Гражданочка со скалкой выглядела как типичная разгневанная супружница, но в этом качестве была слишком молода для Гавросича. А Эдик вроде бы холостяк…
«Или брехун! – тут же вставил свои пять копеек мой внутренний голос. – Наврал, что свободен от семейных уз, а у самого законная мегера имеется!»
– Петрушка! – рявкнула мегера.
Я оглядела ее фартук в мучной присыпке и робко предположила:
– Вы за зеленью пришли?
Баба Вера, царство ей небесное, бывало, заходила к Гавросичу за солью, что, впрочем, неизменно было всего лишь благовидным предлогом для разведдеятельности. У бабы Веры в шкафах, на антресолях и под кроватью такие запасы продуктов длительного хранения, какими не каждый армейский склад может похвастаться.
– Я за парнем своим пришла! Петр, ты здесь?! – вскричала незнакомая мегера.
– Петр? Вы Петьку, соседа нашего, ищете? – сообразила я и выдохнула. – Фу-у-у, а я уж думала, это еврейский погром! Петьку я минут пятнадцать назад на лестнице видела, он бежал вниз по лестнице с ракеткой.
– С какой еще ракеткой?
Мегера озадачилась, потянулась почесать в затылке и непременно огрела бы себя по голове, если бы я не придержала сердобольно ее руку со скалкой.
– Ну, не с космической же! – мне уже было смешно. – С теннисной!
Кажется, странный Петя нашел себе подходящую пару.
– Зачем ему понадобилась теннисная ракетка? – Недоумевающая мегера сунула скалку в карман фартука и почесала-таки голову. – Я же его ужинать позвала! Сказала: «Сними, Петя, тюль с балкона и иди к столу», а его куда понесло?
– Тюль с балкона, – повторила я, и внутренний голос ахнул вдруг:
«Твою мать! ТЮЛЬ С БАЛКОНА?!»
– О боже!
Я закрыла глаза, и в темноте под веками, как на экране, ускоренно прокрутилось кино про маньяка с одной особо длинной рукой.
Причем в кадре присутствовали и балкон, и тюль… подозрительно похожий на фату…
– Так это был Петька! – простонала я. – Бли-и-и-н…
– Где был Петька? – требовательно спросила мегера.

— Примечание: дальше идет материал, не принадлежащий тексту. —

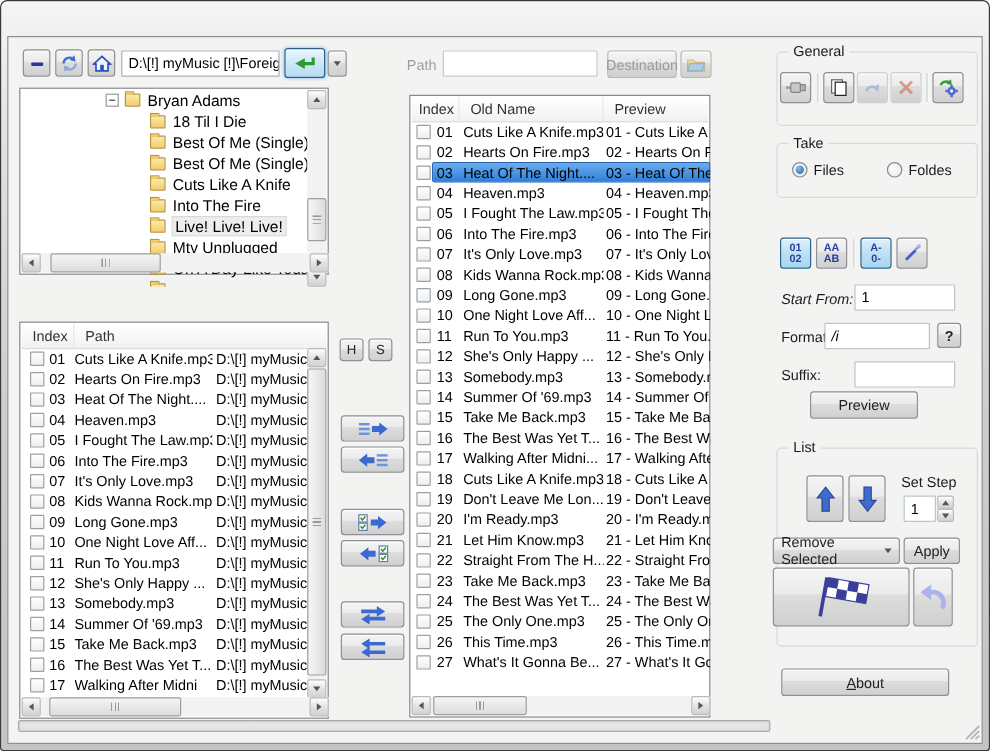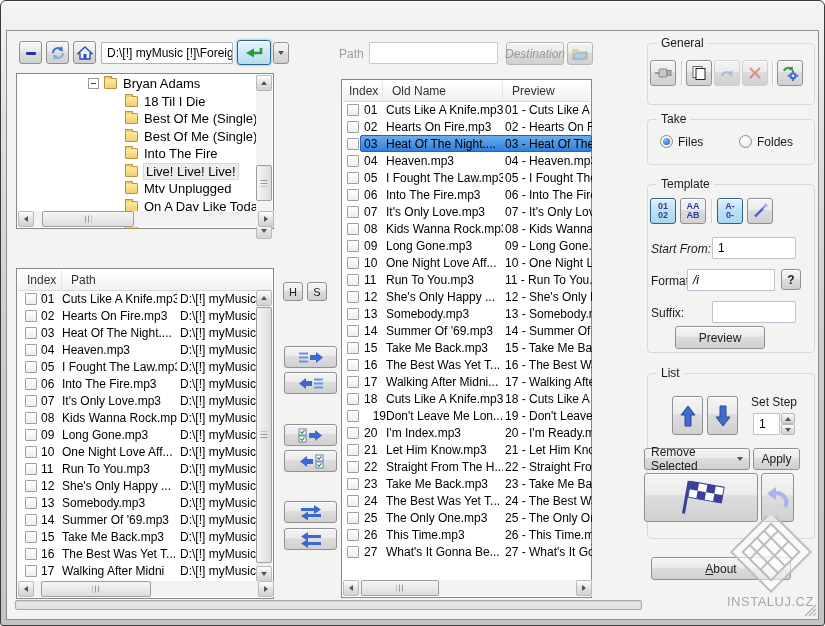"Destination" .btn.dis { font-style: italic -> none }
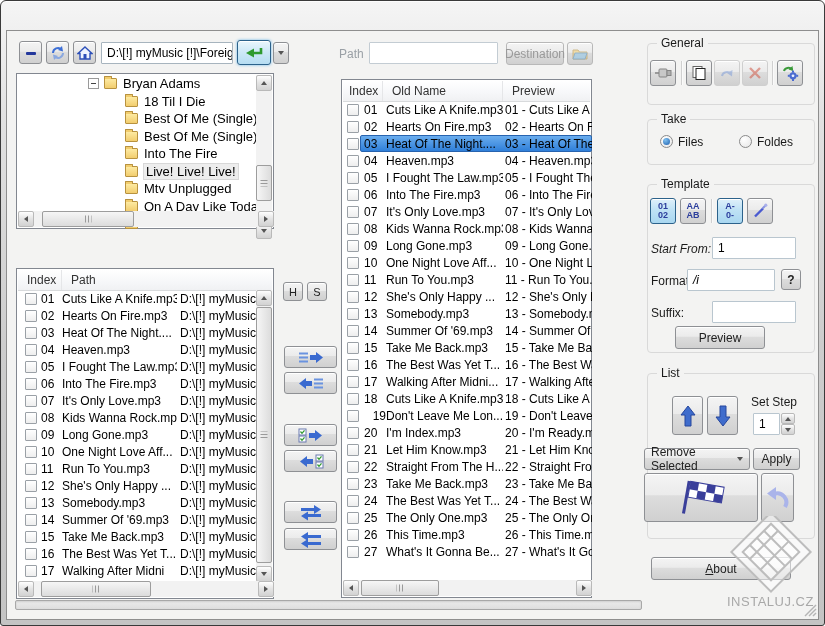"Cuts Like A Knife" div.trow { html: none -> <div> <div></div> <span>Cuts Like A Knife</span> </div> }
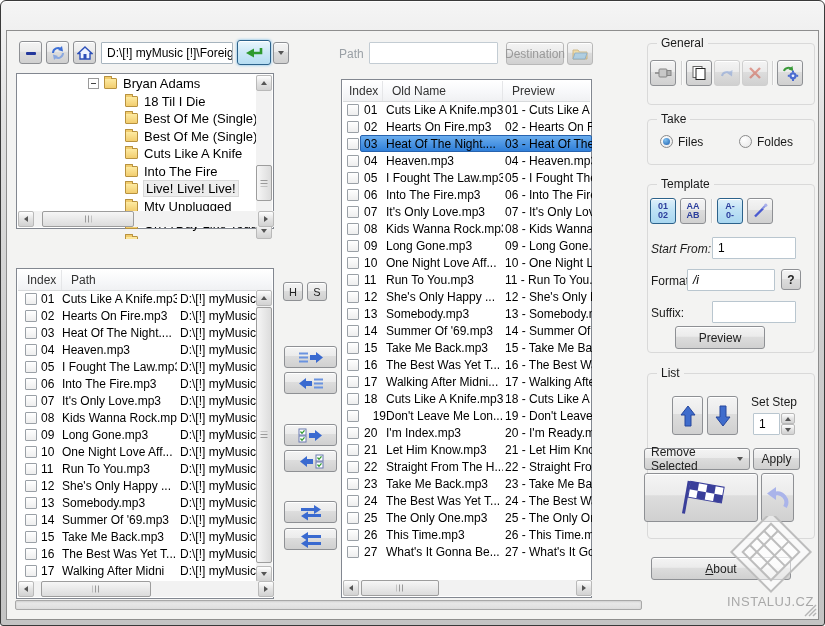"Template" div.group { html: <div> <span>Template</span> </div> -> none }
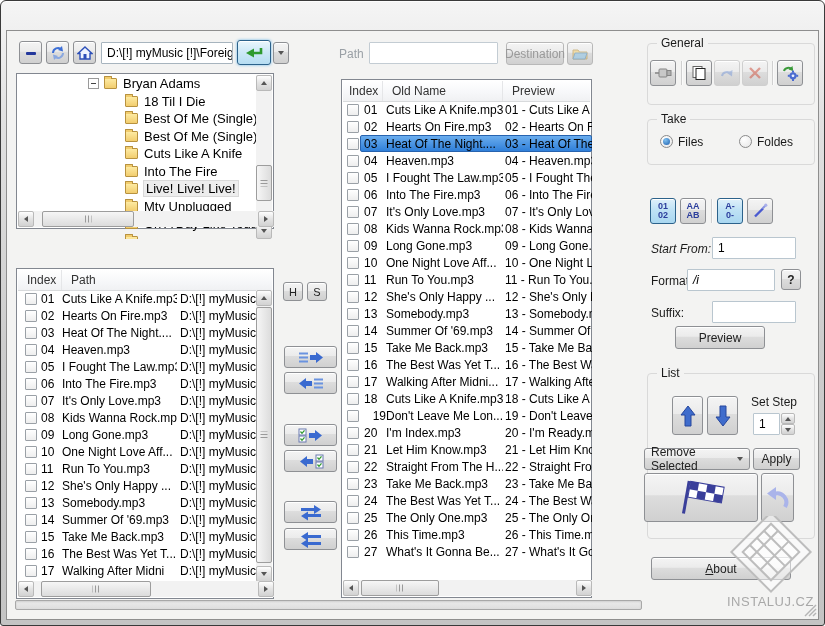"19" span.cell { text-align: right -> none }
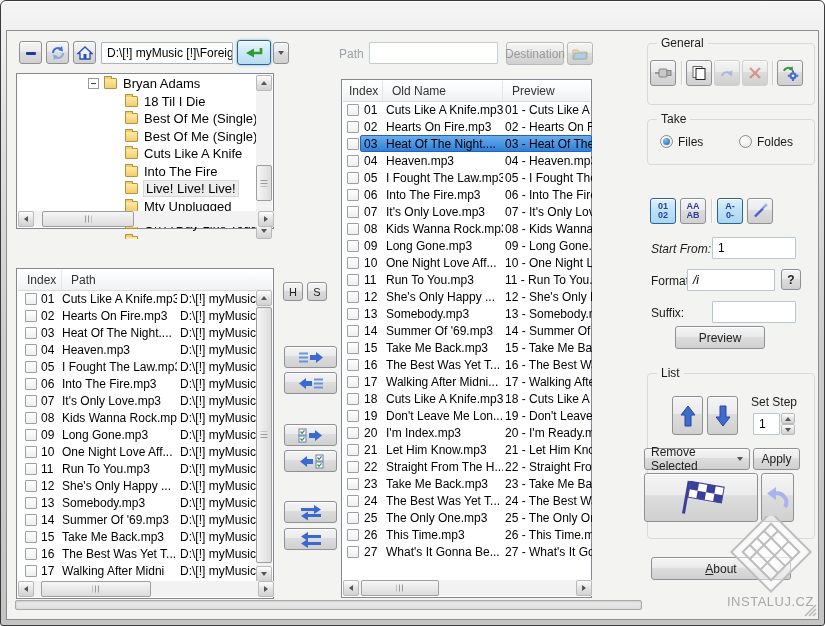"I'm Index.mp3" span.cell { text: Index.mp3 -> Ready.mp3 }
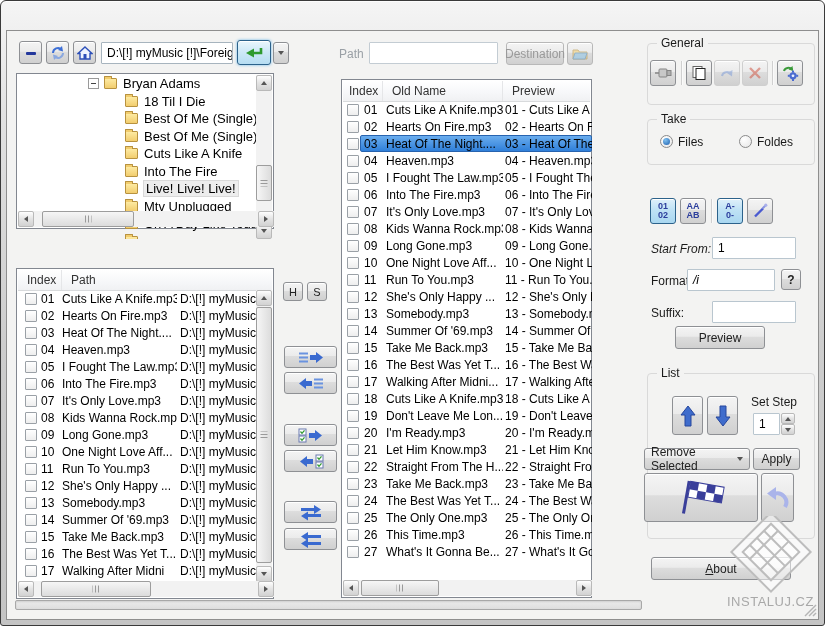"INSTALUJ.CZ" div.watermark { html: <div> <svg> <g> <rect></rect> <rect></rect> <line></line> <line></line> <line></line> <line></line> <line></line> </g> </svg> <span>INSTALUJ.CZ</span> </div> -> none }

– На водосточной трубе, – сказала я честно. – А потом в кустах на клумбе. А теперь, по всей видимости, в камере предварительного заключения… Так, вы кто ему?
– Подруга. Маша.
– Так, подруга Маша, переодевайтесь, берите паспорт и прочие верительные грамоты Петра, поедем спасать вашего чокнутого инсектоида! – скомандовала я и заметалась по прихожей, срочно собираясь выручать Лжеманьяка Второго.